Pictures in the records below must be left out. Return exactly the lines from the line with "background: #4c1d95 ->" to the line with "font-size: 15px ->", both included.
Records to process START
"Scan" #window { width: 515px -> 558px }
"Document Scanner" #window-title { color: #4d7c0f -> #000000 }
Records to process END
Records to process START
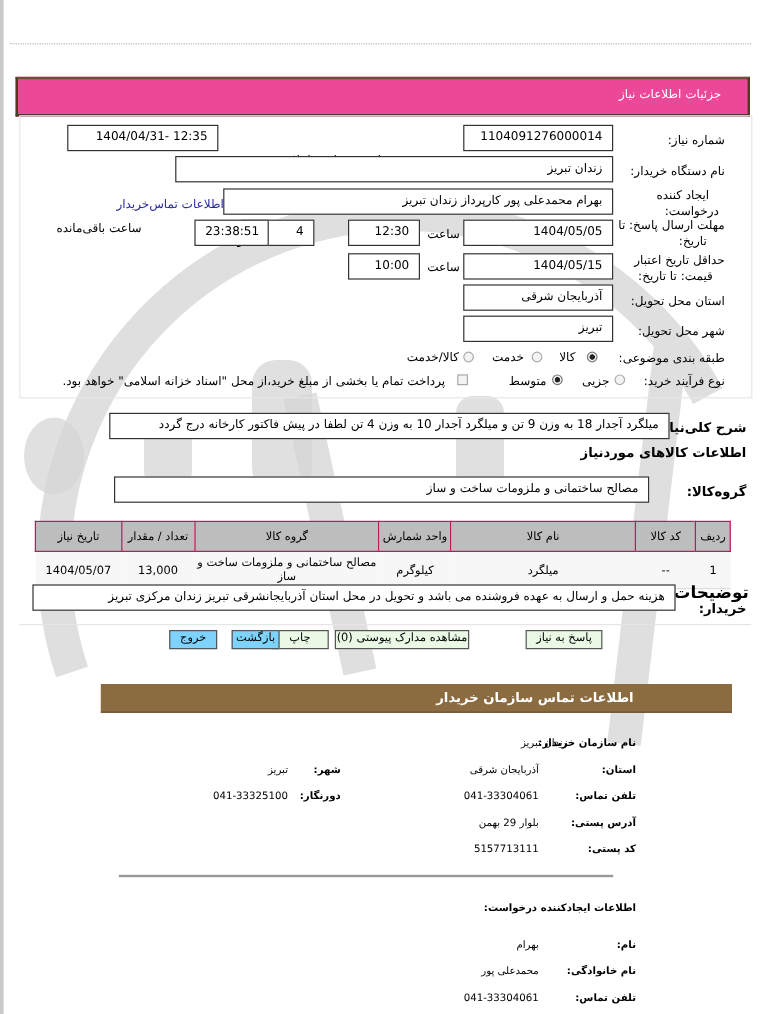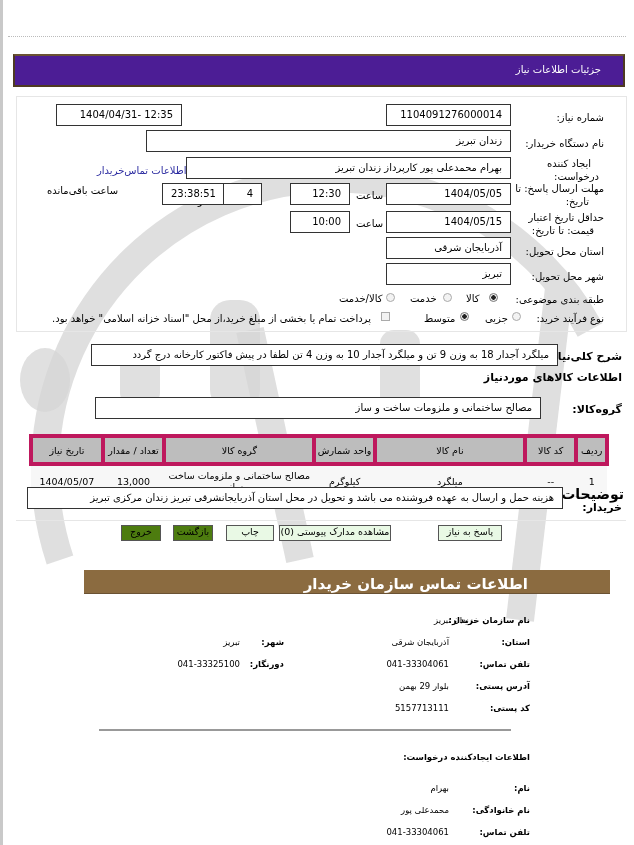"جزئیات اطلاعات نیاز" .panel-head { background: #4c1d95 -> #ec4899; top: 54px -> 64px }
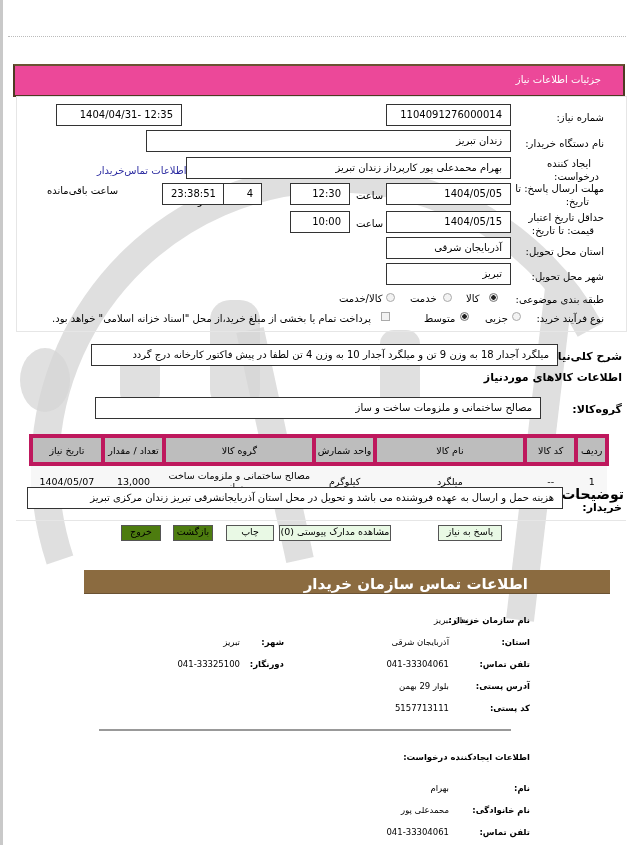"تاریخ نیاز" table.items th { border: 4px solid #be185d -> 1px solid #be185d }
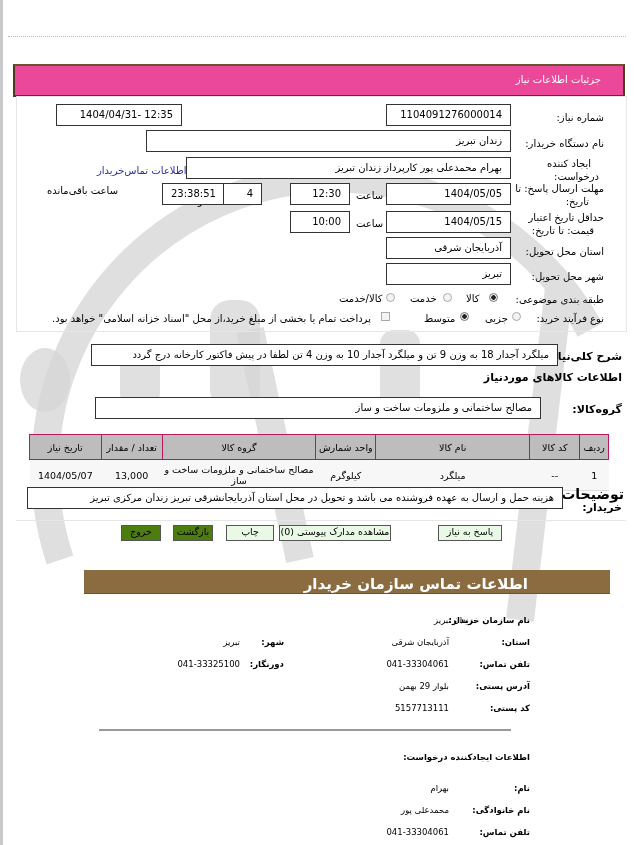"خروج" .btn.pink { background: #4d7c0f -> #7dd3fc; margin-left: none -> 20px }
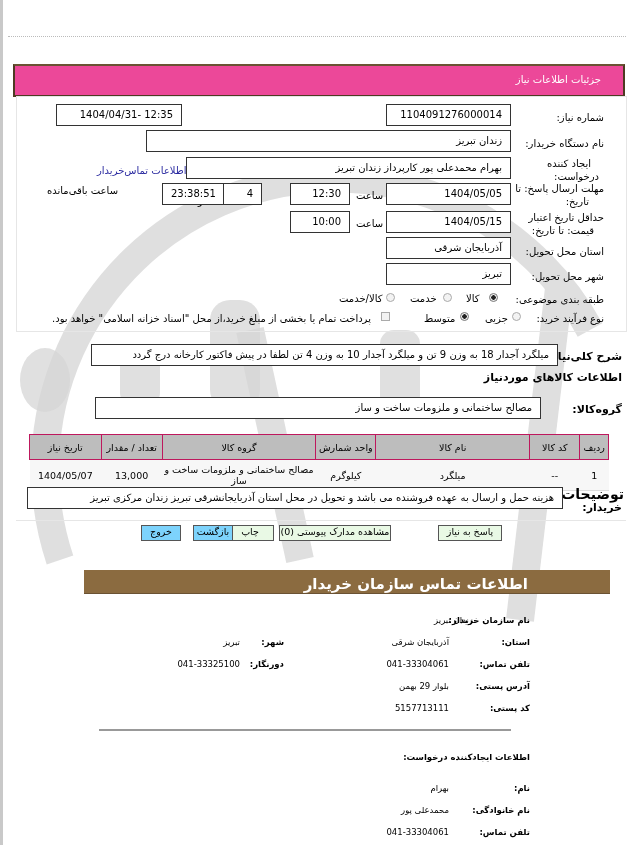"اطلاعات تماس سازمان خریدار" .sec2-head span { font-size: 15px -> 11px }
Records to process END
Exercise output:
"جزئیات اطلاعات نیاز" .panel-head { background: #4c1d95 -> #ec4899; top: 54px -> 64px }
"تاریخ نیاز" table.items th { border: 4px solid #be185d -> 1px solid #be185d }
"خروج" .btn.pink { background: #4d7c0f -> #7dd3fc; margin-left: none -> 20px }
"اطلاعات تماس سازمان خریدار" .sec2-head span { font-size: 15px -> 11px }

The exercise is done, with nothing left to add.